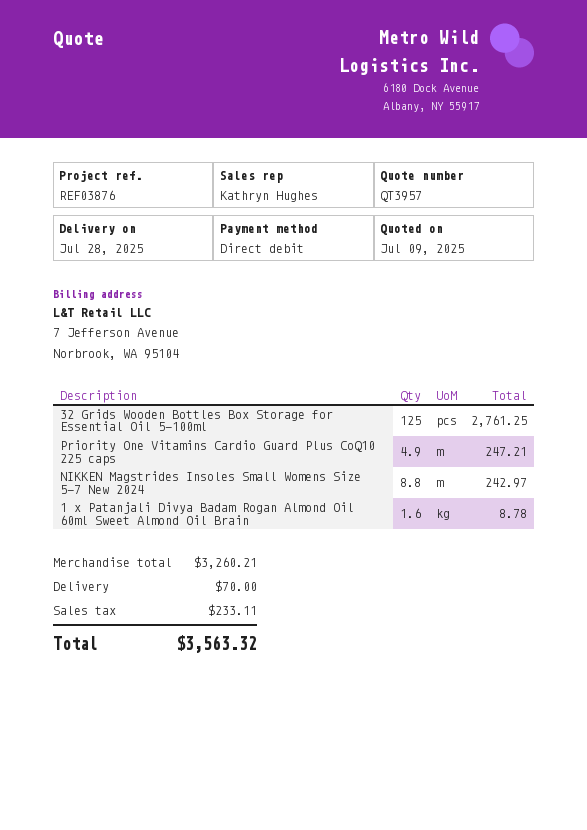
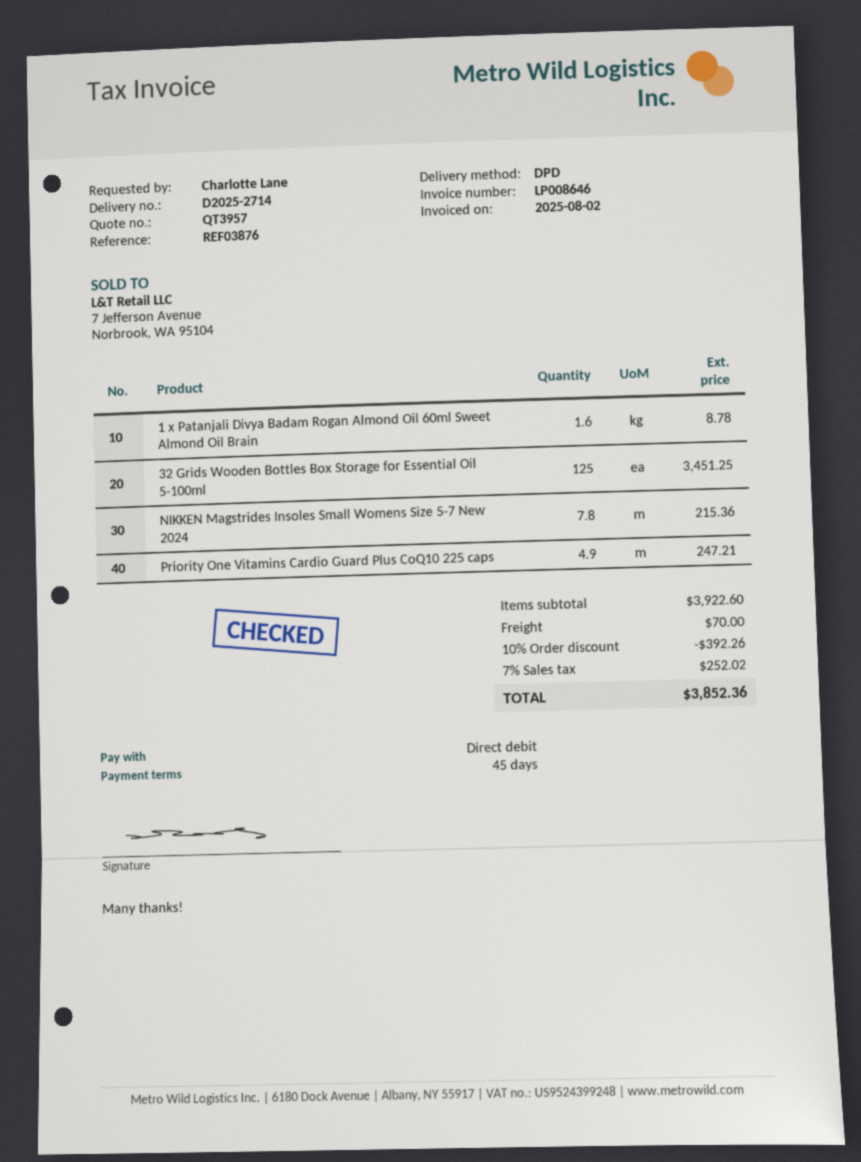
32 Grids Wooden Bottles Box Storage for Essential Oil 5-100ml: 125 for 2761.25 -> 125 for 3451.25
NIKKEN Magstrides Insoles Small Womens Size 5-7 New 2024: 8.8 for 242.97 -> 7.8 for 215.36
subtotal: 3260.21 -> 3922.60
discount: none -> 10% = 392.26
tax: 233.11 -> 252.02
total: 3563.32 -> 3852.36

+++++

■ **Exercise**
Each entry above must be repeated word for word, minus its images.

■ **Problem solution**
32 Grids Wooden Bottles Box Storage for Essential Oil 5-100ml: 125 for 2761.25 -> 125 for 3451.25
NIKKEN Magstrides Insoles Small Womens Size 5-7 New 2024: 8.8 for 242.97 -> 7.8 for 215.36
subtotal: 3260.21 -> 3922.60
discount: none -> 10% = 392.26
tax: 233.11 -> 252.02
total: 3563.32 -> 3852.36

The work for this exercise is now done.